EXTRACTED INFORMATION section start
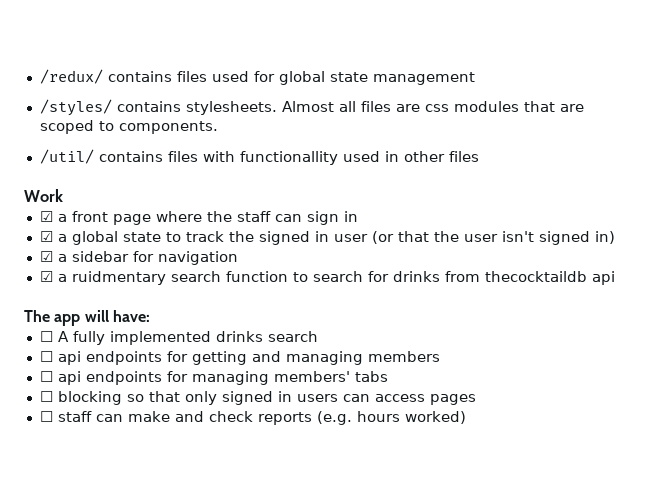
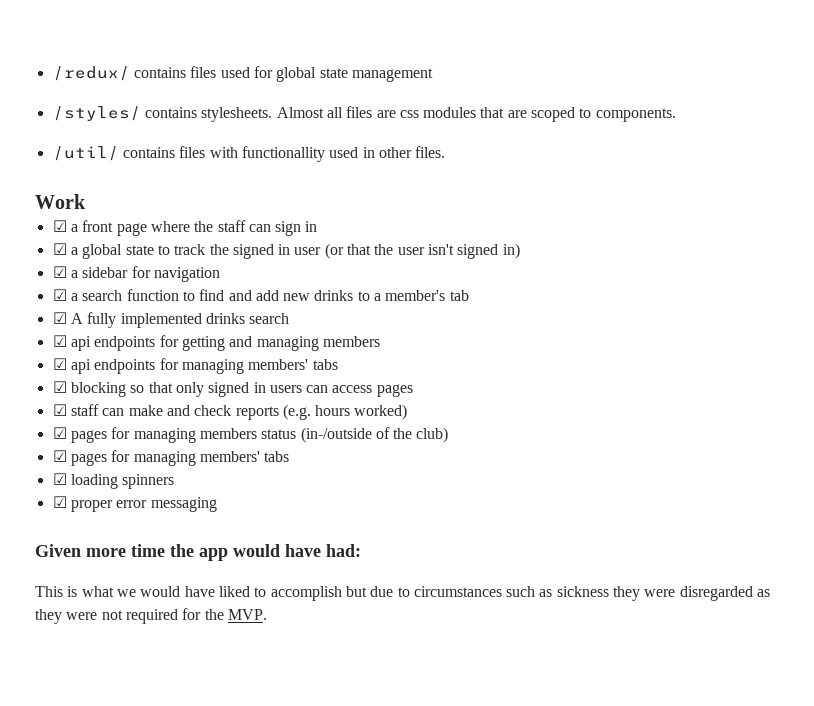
[448,151,479,162] files -> [415,146,446,158] files.
[71,271,166,285] ruidmentary -> (78, 297) none
[312,271,615,285] [24,310,150,326] [39,331,53,342] search for drinks from thecocktaildb api // The app will have: // ☐ -> [199,289,469,301] [52,312,67,324] find and add new drinks to a member's tab // ☑
[39,351,53,362] ☐ -> [52,335,67,347] ☑
[39,371,53,382] ☐ -> [52,358,67,370] ☑
[39,391,53,402] ☐ -> [52,381,67,393] ☑
[39,411,53,422] ☐ -> [52,404,67,416] ☑
(466, 417) none -> [52,427,449,443] [52,450,290,466] [52,473,175,489] [52,496,217,512] [35,544,361,561] [35,586,771,601] [35,608,267,624] // ☑ pages for managing members status (in-/outside of the club) // ☑ pages for managing members' tabs // ☑ loading spinners // ☑ proper error messaging // Given more time the app would have had: // This is what we would have liked to accomplish but due to circumstances such as sickness they were disregarded as they were not required for the MVP.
EXTRACTED INFORMATION section end
DIRECTIONS FOR THIS TASK | Show, from the listing above, each line that contains the word "none".

EXERCISE RESPONSE |
[71,271,166,285] ruidmentary -> (78, 297) none
(466, 417) none -> [52,427,449,443] [52,450,290,466] [52,473,175,489] [52,496,217,512] [35,544,361,561] [35,586,771,601] [35,608,267,624] // ☑ pages for managing members status (in-/outside of the club) // ☑ pages for managing members' tabs // ☑ loading spinners // ☑ proper error messaging // Given more time the app would have had: // This is what we would have liked to accomplish but due to circumstances such as sickness they were disregarded as they were not required for the MVP.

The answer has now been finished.